On a envie d’écrire curieux film (c’est fait), mais à bien y réfléchir, on pourrait le dire de beaucoup d’autres oeuvres d’Eric Rohmer. A l’heure où le petit naturalisme n’en finit pas de recouvrir une bonne part du cinéma français d’auteur, les « vieux » livrent des films de plus en plus étranges, qui s’inscrivent au delà du bon goût et des préjugés esthétiques de l’époque. Après Resnais l’année dernière (Coeurs), Chabrol il y a peu (La Fille coupée en deux), c’est désormais au tour de Rohmer d’asseoir un peu plus son univers tout en le tordant légèrement, lui apportant une coloration un peu décalée comme il a pu le faire avec Perceval le Gallois ou L’Anglaise et le Duc. Devant ces amours, on est à la fois en terrain connu (méprises, duperies sentimentales, fidélité à un coeur, à une idée) et dans le champ d’à côté, comme si Rohmer, loin de l’oeuvre ultime et testamentaire que le mauvais réflexe critique attend des cinéastes vieillissants, tentait de nouvelles combinaisons, injectait de l’altérité et évitant ainsi de s’encroûter.
Film aérien, dont les passages tragiques sont toujours sous-tendus par une sorte de malice enfantine, Les Amours d’Astrée et Céladon commence par un quiproquo, une tromperie visuelle et auditive qui va séparer un berger et une bergère (l’Astrée et le Céladon du titre). Tout le film consiste alors à montrer le cheminement par quoi la méprise éclatera pour que les deux tourtereaux soient enfin réunis. Situé dans une Gaule mythique et quelque peu imaginaire où les druides n’avaient pas encore disparus, le film joue ainsi de toutes les manières de voir ou de ne pas voir (ou de mal voir), de s’échiner à ne pas vouloir regarder ce qui est tapi derrière une image (chez Rohmer c’est pas nouveau : qu’on pense seulement à La Femme de l’aviateur) et suivre ce qu’on croit être son désir, sa volonté là où il n’y a qu’aveuglement. Mais la tromperie volontaire est aussi l’antichambre de la vérité. La figure du travestissement théâtral, débouchant sur un érotisme ambigu, parfois aux confins du grotesque, débarque ainsi dans un univers rohmérien hétéro normé (encore que ses films ne soient pas exempts de curiosités quant aux genres censément définis par la nature, loin s’en faut), avec un culot esthétique qui, au fond, tient la même place que les décors incrustés de L’Anglaise et le Duc.

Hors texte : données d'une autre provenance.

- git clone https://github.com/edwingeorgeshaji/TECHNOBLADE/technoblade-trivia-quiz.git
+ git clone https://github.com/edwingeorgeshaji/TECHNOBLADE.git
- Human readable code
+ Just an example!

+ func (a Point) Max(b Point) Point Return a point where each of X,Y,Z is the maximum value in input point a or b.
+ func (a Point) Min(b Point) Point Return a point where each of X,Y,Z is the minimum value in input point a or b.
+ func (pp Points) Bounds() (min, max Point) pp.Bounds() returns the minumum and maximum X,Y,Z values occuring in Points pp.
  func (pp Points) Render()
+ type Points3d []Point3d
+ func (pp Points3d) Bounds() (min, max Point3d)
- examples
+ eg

Une façon décomplexée, presque queer de faire du cinéma, dans cette façon d’injecter de l’hétérogénéité dans la formule parfois trop ronronnante du naturalisme. Car ici, les formes dialoguent comme le font les personnages aux points de vue divergents. Cinéaste dialecticien par excellence, chez qui, derrière l’écorce raide de ses convictions et de sa fidélité à des idéaux (dont le premier idéal est la fidélité elle-même), trouve systématiquement le moyen de créer un espace de discussion (dans le film un personnage qui prône au contraire le papillonnage et la légèreté). Et ce, même si on n’aboutit jamais ici à un troisième terme puisque chacun campe indéfectiblement sur ses positions. Ainsi les choses rentrent dans l’ordre et ne se mélangent pas, la mainmise d’une puissante châtelaine sur le berger s’avérant presque « par essence » impossible. Peut-être pas tout à fait « par essence » d’ailleurs, mais c’est là l’ambiguïté de son cinéma, situé quelque part entre une sorte d’atavisme naturel (de la même manière que la forêt est filmée comme un lieu de toujours, « naturellement » naturel) et quelque chose qui serait de l’ordre d’une volonté individuelle, s’inscrivant au contraire au delà des déterminismes. La fidélité y devient alors une vertu réversible, tout à la fois conservatrice et anti-conformiste.